Walter Benjamin, hardly a favorite of the preschool set, reached for zoological metaphors, too, when considering the way children approach books, drawings, and life. For the child, he wrote in one essay about the way children see the world, color is not the misleading coating of individual particular things in space and time. Where color provides the contours, objects are not reduced to things but are constituted by an order consisting of an infinite range of nuances: The color is individual, but not as a dead thing fixed in individuality, but as winged, flying from one pattern to another.” And like winged creatures, children, too, Benjamin argued, “have no reflection, only intuition.” By which he did not mean to suggest children were inferior; quite the contrary: To Benjamin—and to Dewdney—children are magical because, unlike us musty grownups, they haven’t yet blunted their ability to simply feel, to see one or five or more layers to reality, to look at a cardboard box and believe it can be a space shuttle, to look at the color red and see it not as a background but as an essence, to believe in any and all possibilities.

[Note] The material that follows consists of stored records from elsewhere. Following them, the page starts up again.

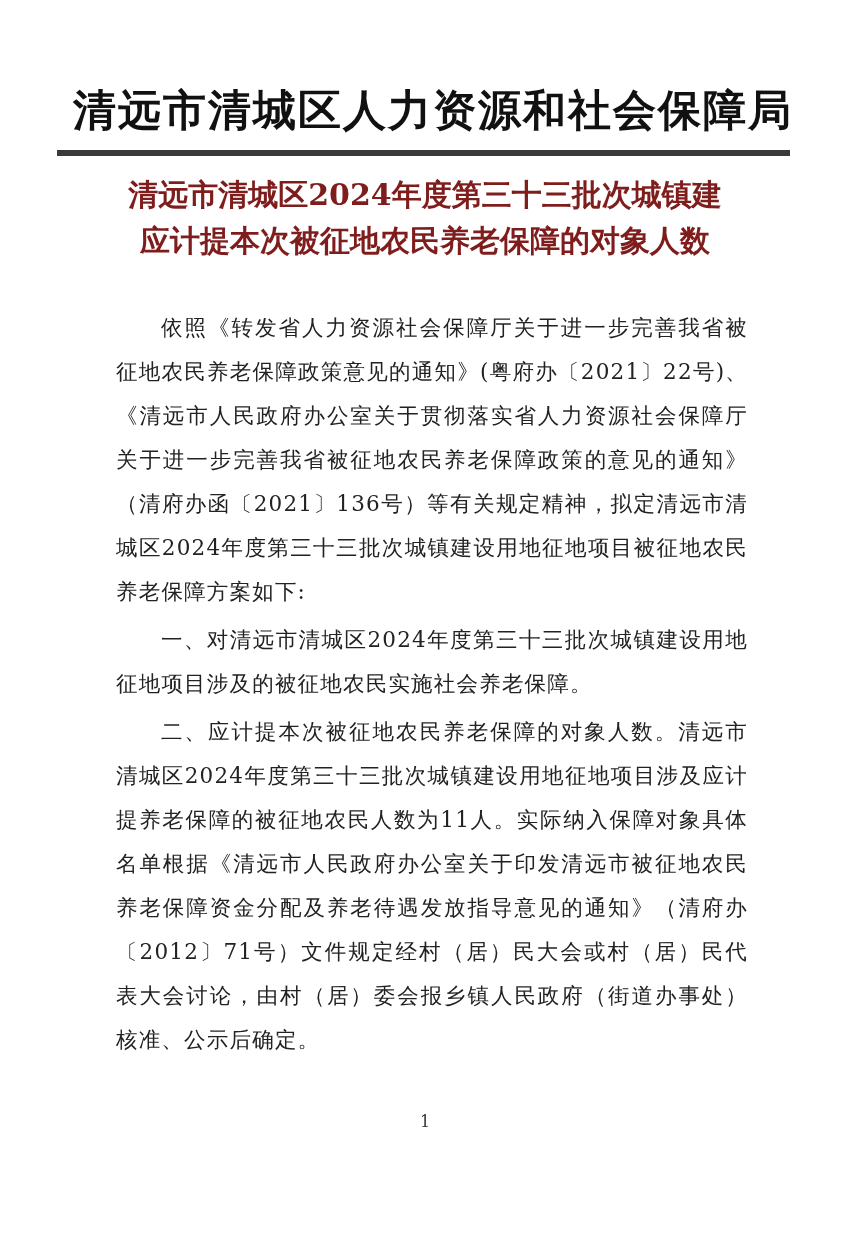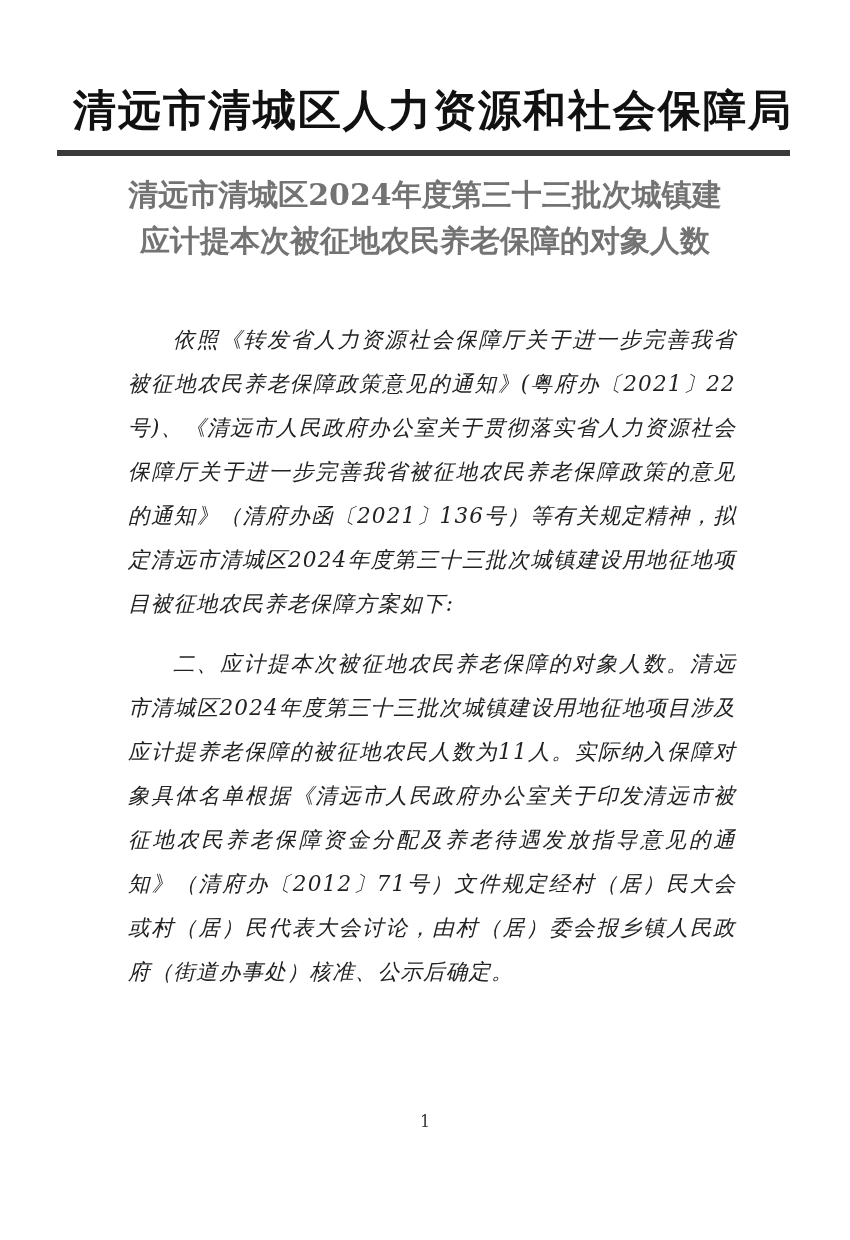"清远市清城区2024年度第三十三批次城镇建" .title { color: #737373 -> #7f1d1d }
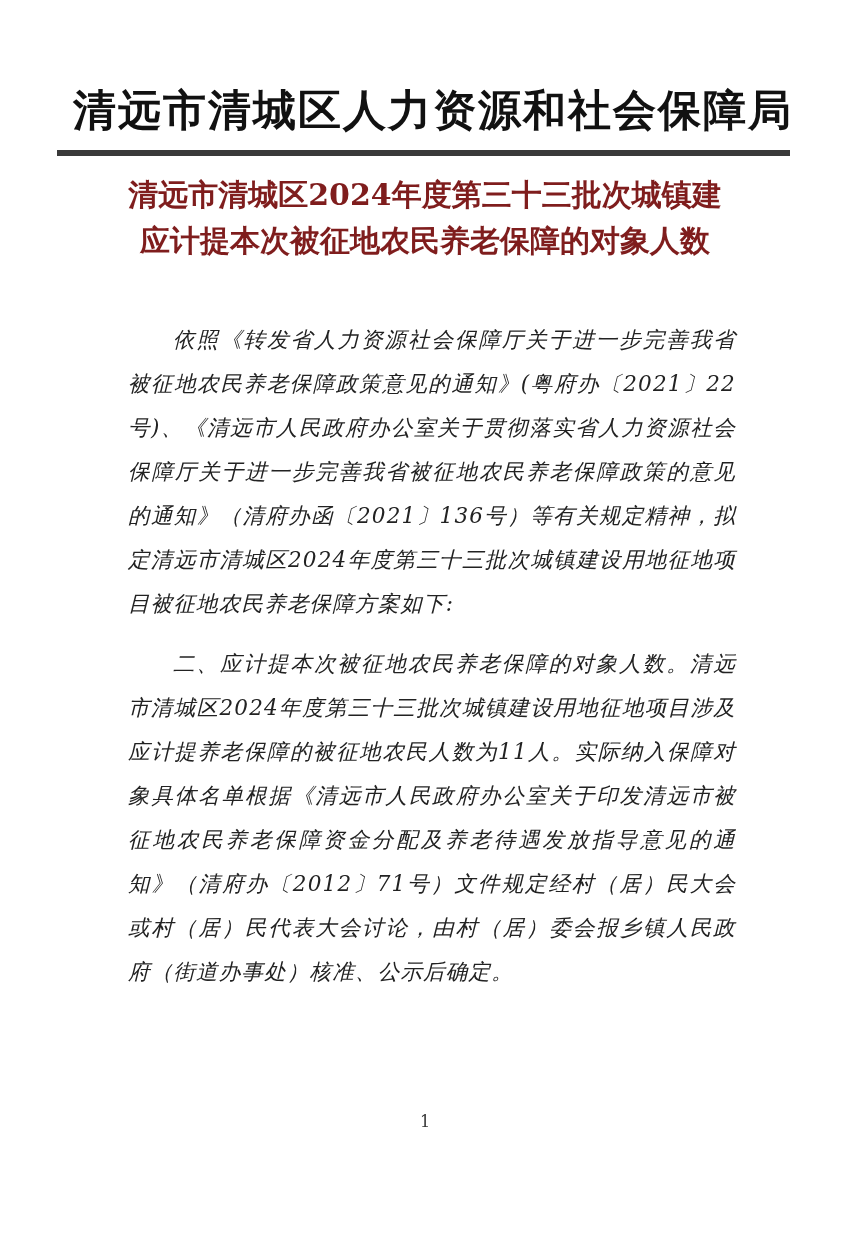"依照《转发省人力资源社会保障厅关于进一步完善我省被征地农民养老保障政策意见的通知" .body p { font-style: italic -> none; margin: 16px -> 4px }
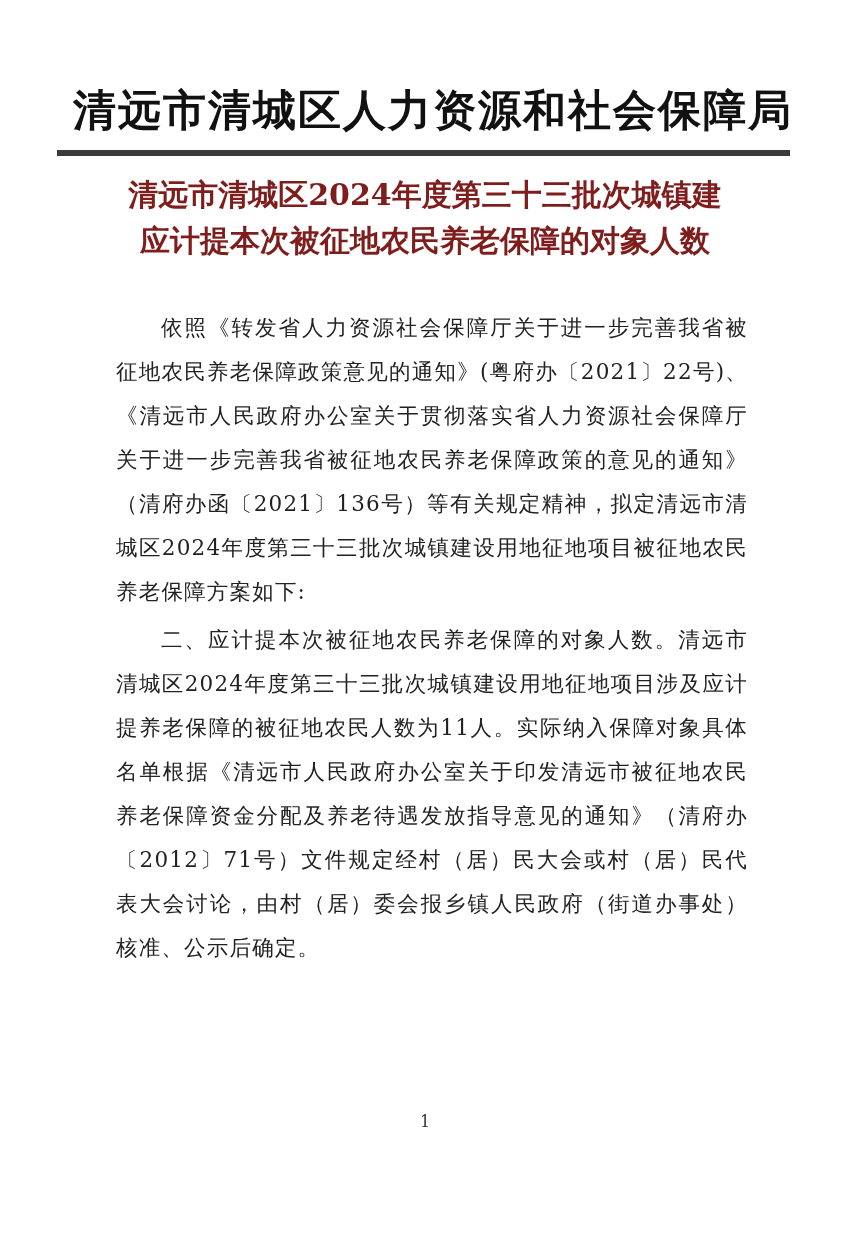"一、对清远市清城区2024年度第三十三批次城镇建设用地征地项目涉及的被征地农民实" p.ind { html: none -> <p>一、对清远市清城区2024年度第三十三批次城镇建设用地征地项目涉及的被征地农民实施社会养老保障。</p> }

To do that, you need to keep your emotions very close to the surface, like madmen and artists and little llamas.
Dewdney’s second major insight will be even more familiar to her Jewish readers. “A good children’s book can be read by an adult to a child, and experienced genuinely by both,” she said in another interview. “A good children’s book is like a performance. I don’t feel my world really exists until an adult has read it to a child.”
Books as performance: Is there a more pithy way to describe so much of Jewish history? Seated around the table at the beit midrash, the Talmud open before them, our fathers didn’t just read books but read them out loud, together, to each other. Like their fathers before them, who kept the Torah alive by passing it orally from generation to generation, they saw texts not as the conclusion of a conversation but as the beginning of one. We can feel the sparks of this tradition each Passover night as we sit and engage in a textual performance of our own. The Haggadah, on the page, is lifeless narration; but on the tongues of our aunts and mothers, our brothers and husbands and sons, it comes to life. It becomes a story, and one, to use Benjamin’s beautiful phrase—he was talking about the tales children tell themselves when playing—appropriate to our size. Unlike our modern stories, which are complicated and cold, the Haggadah is emotionally straightforward, a tale of redemption lubricated by blood. That’s why we enjoy reading it again and again and again, like the great books we cherish as children: It’s an invitation to an inquiry that never ends and that can never be untangled alone.
When I heard of Dewdney’s death, I picked up one of her books and read it out loud. My children were delighted by its cadence and its candor. They didn’t even notice the quiver in my voice. For them, for me, and for anyone else who loves Dewdney’s work, she’ll remain, like llama’s mama at dusk, always near, even if she’s not right here.